§ **Task goal**
In the records below, the lines from the one with "discount: 12% = 551.88 -> 12% = 524.04" through the last are to be printed exactly, and nothing else.

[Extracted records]
※

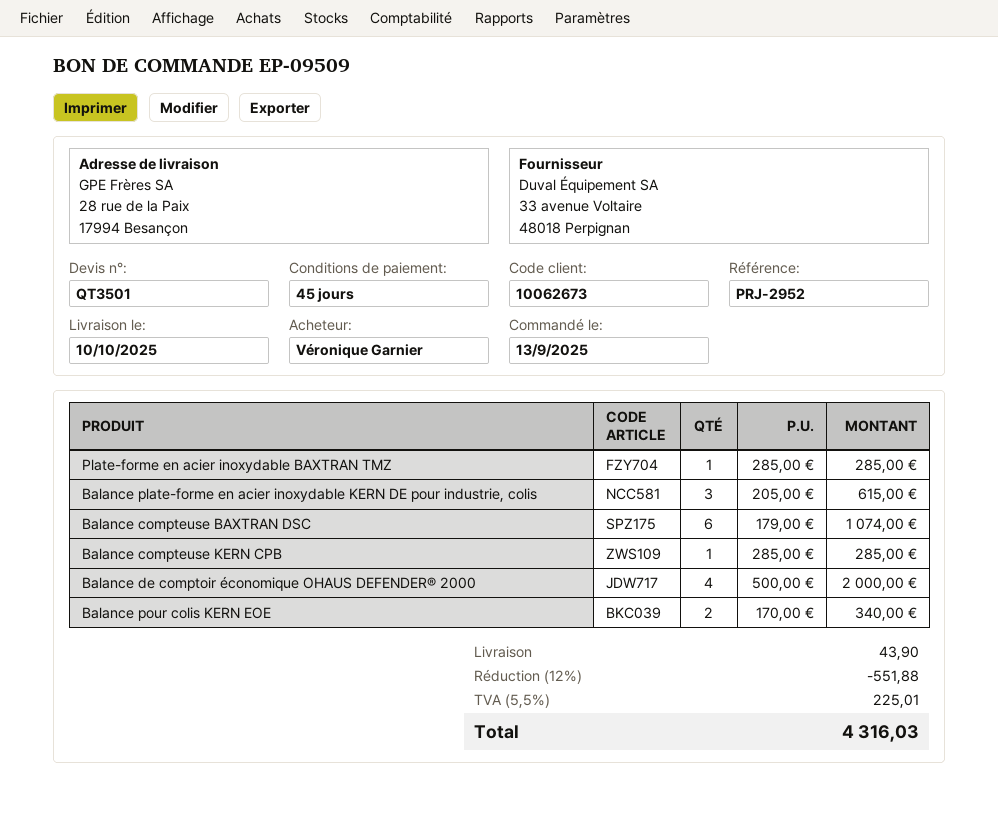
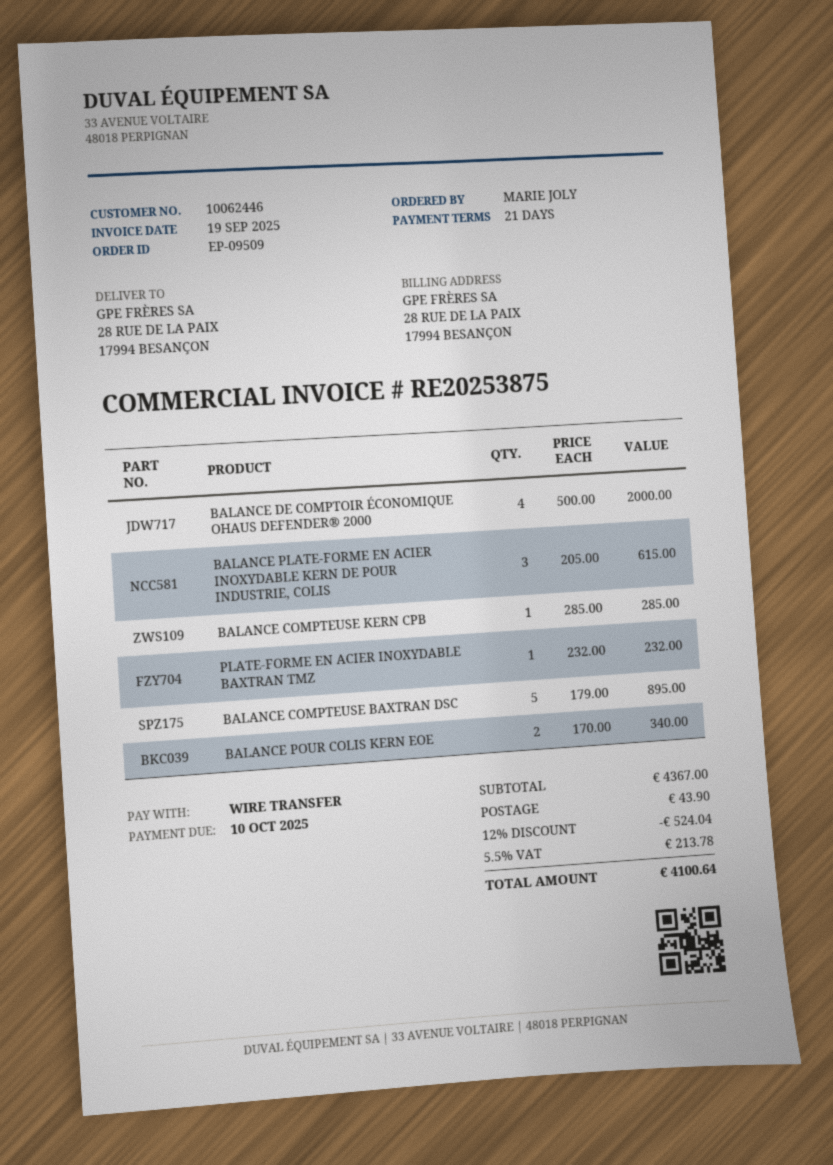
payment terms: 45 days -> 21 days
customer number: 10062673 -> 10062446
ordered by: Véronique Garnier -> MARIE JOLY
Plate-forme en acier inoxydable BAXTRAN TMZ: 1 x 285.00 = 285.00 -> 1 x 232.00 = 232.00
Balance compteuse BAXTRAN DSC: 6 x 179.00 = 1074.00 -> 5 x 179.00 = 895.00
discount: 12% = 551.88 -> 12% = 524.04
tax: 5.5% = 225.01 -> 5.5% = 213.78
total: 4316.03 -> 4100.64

※

§ **Task solution**
discount: 12% = 551.88 -> 12% = 524.04
tax: 5.5% = 225.01 -> 5.5% = 213.78
total: 4316.03 -> 4100.64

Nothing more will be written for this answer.